▶ TASK BRIEF: Your answer must be an exact copy of all the entries.

▶ ENTRIES PROVIDED:
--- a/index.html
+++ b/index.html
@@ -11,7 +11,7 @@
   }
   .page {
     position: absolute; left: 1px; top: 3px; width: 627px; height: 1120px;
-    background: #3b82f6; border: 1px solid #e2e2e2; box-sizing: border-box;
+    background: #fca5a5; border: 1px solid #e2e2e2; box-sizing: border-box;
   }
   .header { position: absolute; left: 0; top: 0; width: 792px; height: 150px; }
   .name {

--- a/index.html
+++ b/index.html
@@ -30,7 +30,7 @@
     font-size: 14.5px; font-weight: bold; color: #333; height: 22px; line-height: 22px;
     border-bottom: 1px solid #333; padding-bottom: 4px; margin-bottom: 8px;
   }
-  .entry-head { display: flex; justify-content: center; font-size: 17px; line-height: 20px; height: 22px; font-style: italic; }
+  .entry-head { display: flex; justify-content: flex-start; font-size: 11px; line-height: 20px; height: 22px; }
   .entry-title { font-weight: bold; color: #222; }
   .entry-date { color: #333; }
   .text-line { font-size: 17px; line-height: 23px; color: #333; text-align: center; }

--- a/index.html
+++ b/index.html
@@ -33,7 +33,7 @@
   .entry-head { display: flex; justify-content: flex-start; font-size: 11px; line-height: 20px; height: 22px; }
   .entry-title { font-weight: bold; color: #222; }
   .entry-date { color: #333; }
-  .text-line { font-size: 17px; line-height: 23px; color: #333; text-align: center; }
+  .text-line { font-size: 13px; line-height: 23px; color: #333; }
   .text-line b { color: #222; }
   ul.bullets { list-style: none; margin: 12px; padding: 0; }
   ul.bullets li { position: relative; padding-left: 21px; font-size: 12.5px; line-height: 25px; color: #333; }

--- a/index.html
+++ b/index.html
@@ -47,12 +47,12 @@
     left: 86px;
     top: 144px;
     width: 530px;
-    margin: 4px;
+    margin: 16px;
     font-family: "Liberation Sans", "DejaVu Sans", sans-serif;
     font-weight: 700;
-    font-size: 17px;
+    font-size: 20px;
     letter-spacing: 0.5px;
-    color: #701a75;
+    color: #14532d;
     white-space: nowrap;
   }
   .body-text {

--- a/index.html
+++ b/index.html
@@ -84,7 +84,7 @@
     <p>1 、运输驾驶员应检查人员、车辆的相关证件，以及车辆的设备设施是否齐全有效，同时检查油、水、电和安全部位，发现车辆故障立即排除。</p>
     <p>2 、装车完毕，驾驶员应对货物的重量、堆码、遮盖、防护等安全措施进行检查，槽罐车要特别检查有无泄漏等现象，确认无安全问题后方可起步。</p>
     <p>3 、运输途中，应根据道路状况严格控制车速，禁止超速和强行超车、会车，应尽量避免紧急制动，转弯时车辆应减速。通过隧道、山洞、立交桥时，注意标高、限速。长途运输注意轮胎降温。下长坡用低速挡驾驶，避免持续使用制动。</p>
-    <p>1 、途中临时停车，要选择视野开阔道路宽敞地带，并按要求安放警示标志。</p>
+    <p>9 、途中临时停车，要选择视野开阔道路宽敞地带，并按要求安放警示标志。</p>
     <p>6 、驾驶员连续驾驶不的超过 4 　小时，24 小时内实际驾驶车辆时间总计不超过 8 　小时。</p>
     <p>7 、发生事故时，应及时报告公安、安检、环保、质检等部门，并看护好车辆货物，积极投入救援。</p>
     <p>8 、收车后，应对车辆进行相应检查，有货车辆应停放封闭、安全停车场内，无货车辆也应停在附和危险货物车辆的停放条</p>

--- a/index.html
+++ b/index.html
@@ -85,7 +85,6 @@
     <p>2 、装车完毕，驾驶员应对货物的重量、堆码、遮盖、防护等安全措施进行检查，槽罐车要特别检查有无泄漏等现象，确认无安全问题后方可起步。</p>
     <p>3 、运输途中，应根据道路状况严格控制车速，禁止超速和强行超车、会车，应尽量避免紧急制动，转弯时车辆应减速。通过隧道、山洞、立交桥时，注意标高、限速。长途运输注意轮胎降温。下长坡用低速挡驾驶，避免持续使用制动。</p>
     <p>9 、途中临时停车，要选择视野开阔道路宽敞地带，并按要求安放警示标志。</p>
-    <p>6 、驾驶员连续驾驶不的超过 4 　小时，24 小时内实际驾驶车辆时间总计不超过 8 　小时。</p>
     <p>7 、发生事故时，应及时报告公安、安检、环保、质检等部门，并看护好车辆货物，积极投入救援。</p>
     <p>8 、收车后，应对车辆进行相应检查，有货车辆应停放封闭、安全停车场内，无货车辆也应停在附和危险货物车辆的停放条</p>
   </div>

▶ OUTPUT OF THE EXERCISE:
--- a/index.html
+++ b/index.html
@@ -11,7 +11,7 @@
   }
   .page {
     position: absolute; left: 1px; top: 3px; width: 627px; height: 1120px;
-    background: #3b82f6; border: 1px solid #e2e2e2; box-sizing: border-box;
+    background: #fca5a5; border: 1px solid #e2e2e2; box-sizing: border-box;
   }
   .header { position: absolute; left: 0; top: 0; width: 792px; height: 150px; }
   .name {

--- a/index.html
+++ b/index.html
@@ -30,7 +30,7 @@
     font-size: 14.5px; font-weight: bold; color: #333; height: 22px; line-height: 22px;
     border-bottom: 1px solid #333; padding-bottom: 4px; margin-bottom: 8px;
   }
-  .entry-head { display: flex; justify-content: center; font-size: 17px; line-height: 20px; height: 22px; font-style: italic; }
+  .entry-head { display: flex; justify-content: flex-start; font-size: 11px; line-height: 20px; height: 22px; }
   .entry-title { font-weight: bold; color: #222; }
   .entry-date { color: #333; }
   .text-line { font-size: 17px; line-height: 23px; color: #333; text-align: center; }

--- a/index.html
+++ b/index.html
@@ -33,7 +33,7 @@
   .entry-head { display: flex; justify-content: flex-start; font-size: 11px; line-height: 20px; height: 22px; }
   .entry-title { font-weight: bold; color: #222; }
   .entry-date { color: #333; }
-  .text-line { font-size: 17px; line-height: 23px; color: #333; text-align: center; }
+  .text-line { font-size: 13px; line-height: 23px; color: #333; }
   .text-line b { color: #222; }
   ul.bullets { list-style: none; margin: 12px; padding: 0; }
   ul.bullets li { position: relative; padding-left: 21px; font-size: 12.5px; line-height: 25px; color: #333; }

--- a/index.html
+++ b/index.html
@@ -47,12 +47,12 @@
     left: 86px;
     top: 144px;
     width: 530px;
-    margin: 4px;
+    margin: 16px;
     font-family: "Liberation Sans", "DejaVu Sans", sans-serif;
     font-weight: 700;
-    font-size: 17px;
+    font-size: 20px;
     letter-spacing: 0.5px;
-    color: #701a75;
+    color: #14532d;
     white-space: nowrap;
   }
   .body-text {

--- a/index.html
+++ b/index.html
@@ -84,7 +84,7 @@
     <p>1 、运输驾驶员应检查人员、车辆的相关证件，以及车辆的设备设施是否齐全有效，同时检查油、水、电和安全部位，发现车辆故障立即排除。</p>
     <p>2 、装车完毕，驾驶员应对货物的重量、堆码、遮盖、防护等安全措施进行检查，槽罐车要特别检查有无泄漏等现象，确认无安全问题后方可起步。</p>
     <p>3 、运输途中，应根据道路状况严格控制车速，禁止超速和强行超车、会车，应尽量避免紧急制动，转弯时车辆应减速。通过隧道、山洞、立交桥时，注意标高、限速。长途运输注意轮胎降温。下长坡用低速挡驾驶，避免持续使用制动。</p>
-    <p>1 、途中临时停车，要选择视野开阔道路宽敞地带，并按要求安放警示标志。</p>
+    <p>9 、途中临时停车，要选择视野开阔道路宽敞地带，并按要求安放警示标志。</p>
     <p>6 、驾驶员连续驾驶不的超过 4 　小时，24 小时内实际驾驶车辆时间总计不超过 8 　小时。</p>
     <p>7 、发生事故时，应及时报告公安、安检、环保、质检等部门，并看护好车辆货物，积极投入救援。</p>
     <p>8 、收车后，应对车辆进行相应检查，有货车辆应停放封闭、安全停车场内，无货车辆也应停在附和危险货物车辆的停放条</p>

--- a/index.html
+++ b/index.html
@@ -85,7 +85,6 @@
     <p>2 、装车完毕，驾驶员应对货物的重量、堆码、遮盖、防护等安全措施进行检查，槽罐车要特别检查有无泄漏等现象，确认无安全问题后方可起步。</p>
     <p>3 、运输途中，应根据道路状况严格控制车速，禁止超速和强行超车、会车，应尽量避免紧急制动，转弯时车辆应减速。通过隧道、山洞、立交桥时，注意标高、限速。长途运输注意轮胎降温。下长坡用低速挡驾驶，避免持续使用制动。</p>
     <p>9 、途中临时停车，要选择视野开阔道路宽敞地带，并按要求安放警示标志。</p>
-    <p>6 、驾驶员连续驾驶不的超过 4 　小时，24 小时内实际驾驶车辆时间总计不超过 8 　小时。</p>
     <p>7 、发生事故时，应及时报告公安、安检、环保、质检等部门，并看护好车辆货物，积极投入救援。</p>
     <p>8 、收车后，应对车辆进行相应检查，有货车辆应停放封闭、安全停车场内，无货车辆也应停在附和危险货物车辆的停放条</p>
   </div>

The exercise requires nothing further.